Before bottling, winemakers generally choose to clarify and stabilize the wines in a process called fining. Skipping this step may result in wine that is hazy or has loose sediment floating around in it. Many of the main fining agents are animal-based products such as egg whites, milk, casein, gelatin and isinglass (fish bladders) or clay-derived bentonite.

During this process, what was used for fining is added to the wine. As it settles into the fermented wine, the particles adhere to the agent and drop to the bottom. Of course, the products used in fining do not remain in the wine and are sterilized into the bottle; some wines use no fining process at all.

The dilemma for most vegetarians and vegans? There is no obligation for wineries, restaurants or retailers to state if animal-based fining agents were used. But today the industry is becoming easier to navigate with many companies clearly stating on labels if the wine is suitable for vegetarians or vegans (vegan VG, vegetarian V) and a vast array of websites offering recommendations for these wines.

Considered the innovators, many wineries are producing “unfiltered” wines. This slower and more traditional method is gaining a lot of attention from those seeking more natural options.
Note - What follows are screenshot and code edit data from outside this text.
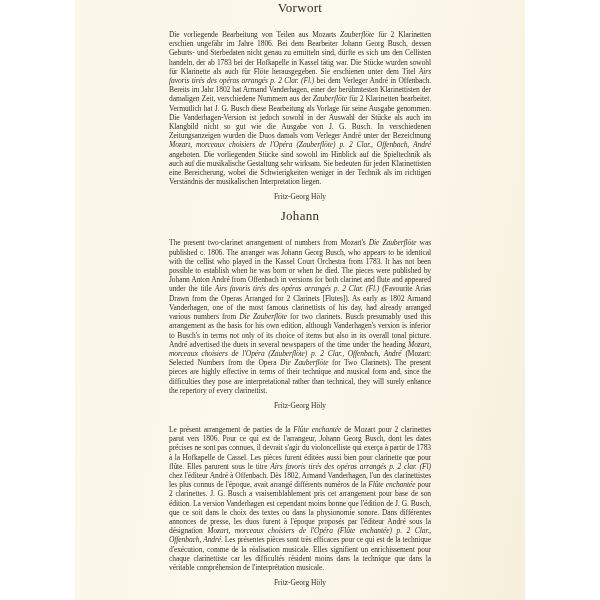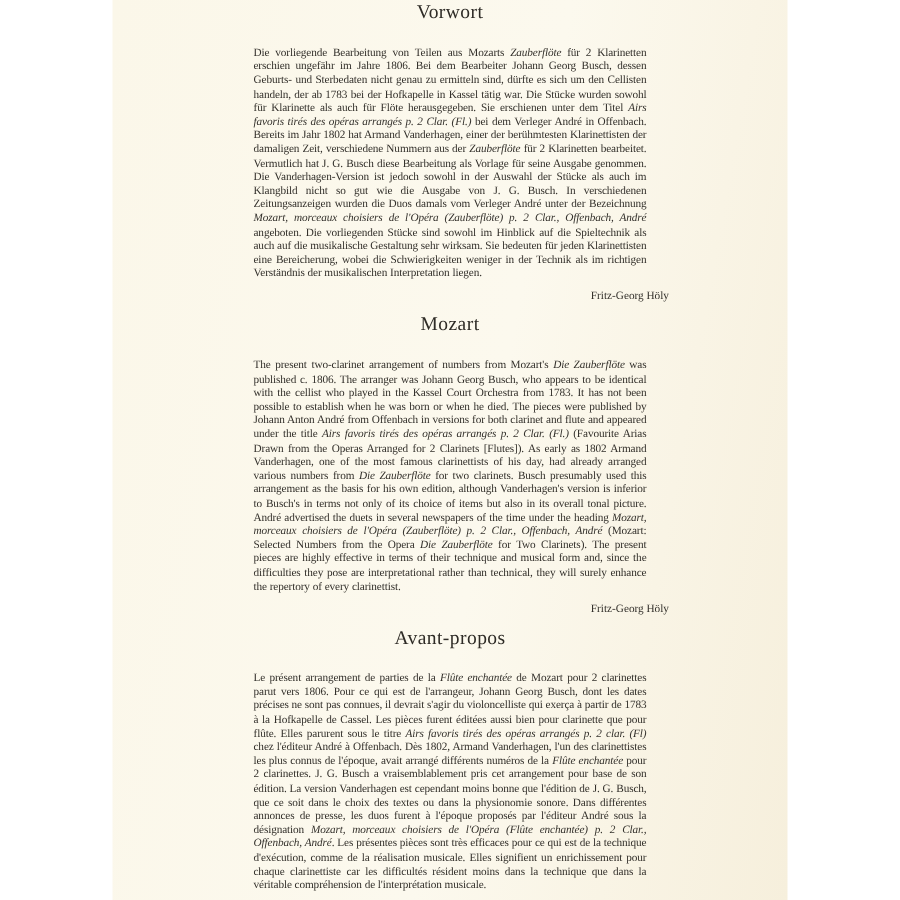"Fritz-Georg Höly" .signature { text-align: right -> center }
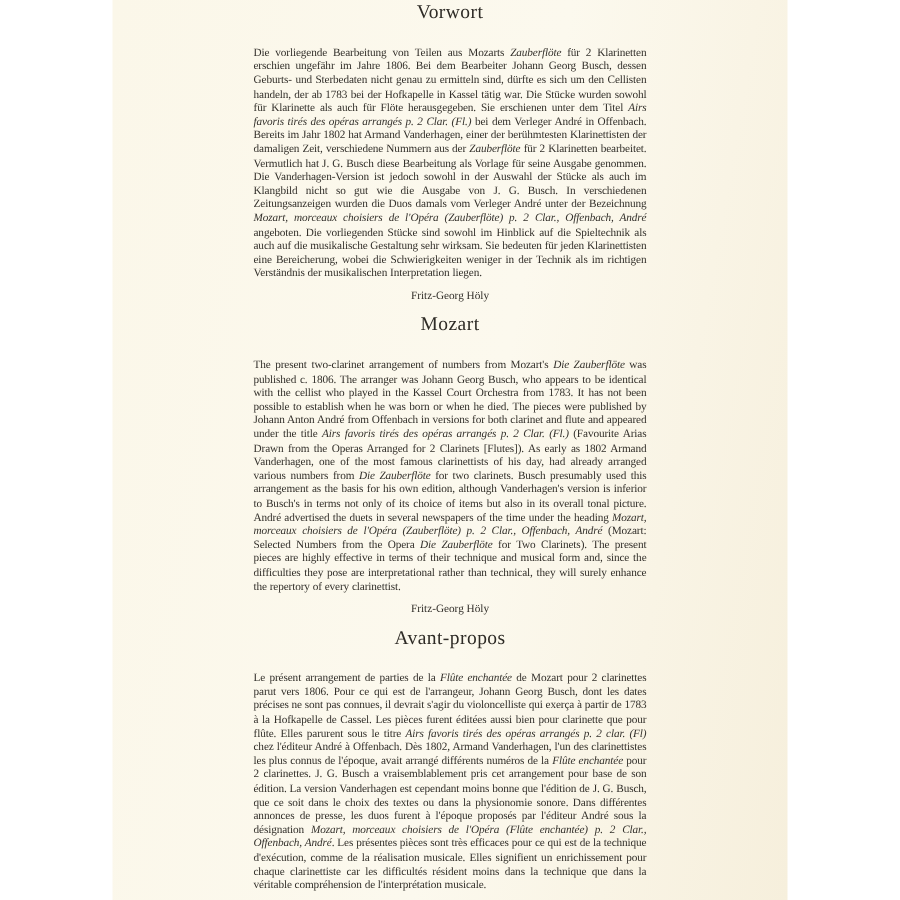"Mozart" h2.section-title { text: Mozart -> Johann }
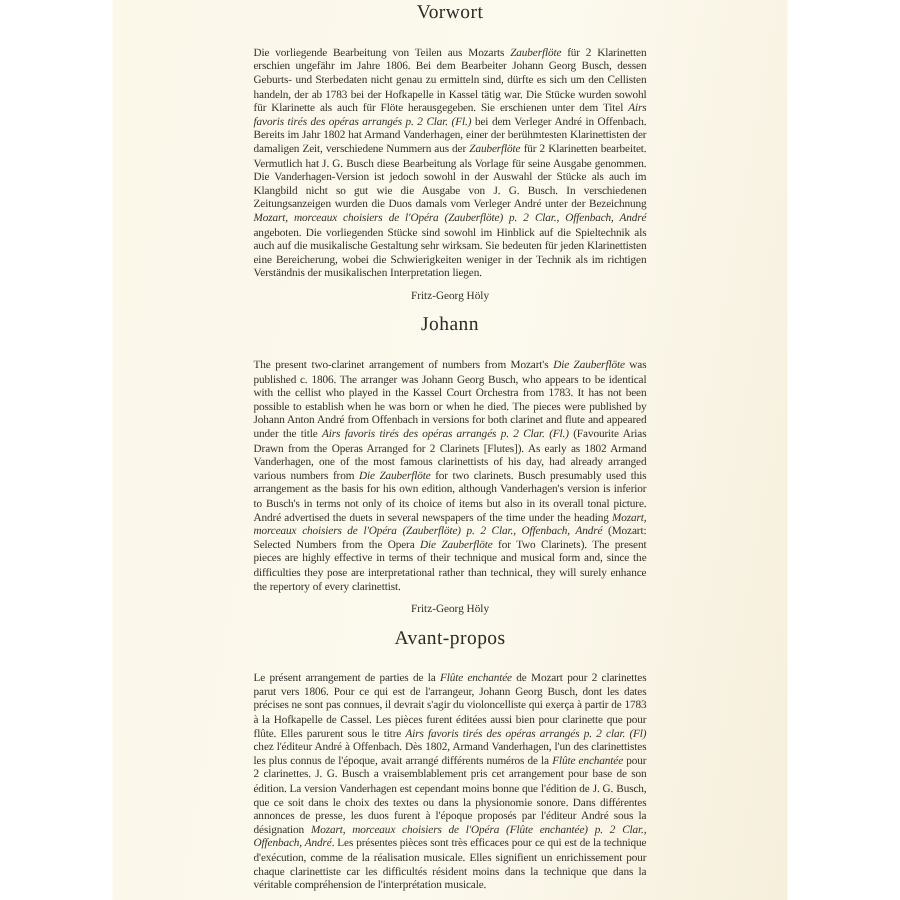"Avant-propos" h2.section-title { html: <h2>Avant-propos</h2> -> none }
This method allows wines to settle naturally and even with a slight cloudiness or remaining sediment, has consumers understanding it’s not an indicator of quality but a winemaking choice.

Keep in mind companies’ winemaking methods will vary year to year, so to be sure the wines are suitable for your diet it’s best to call or e-mail the winery.

THE VALUES

  • 2009 Frey Organic Cabernet Sauvignon, California (about $22 retail)
  • 2009 Bonterra Vineyards Chardonnay, California (about $16 retail)
  • 2006 Campo Viejo Crianza, Spain (about $15 retail)
  • 2009 Hardys Nottage Hill Shiraz, Australia (about $12 retail)
  • 2004 Peter Lehmann Clancy’s Red, Australia (about $22 retail)

THE SPLURGES

  • NV Laurent Perrier Champagne, France (about $68 retail)
  • 2007 Recanati Merlot, Israel (about $23 retail)
  • NV Mumm Napa Brut Rose, California (about $40 retail)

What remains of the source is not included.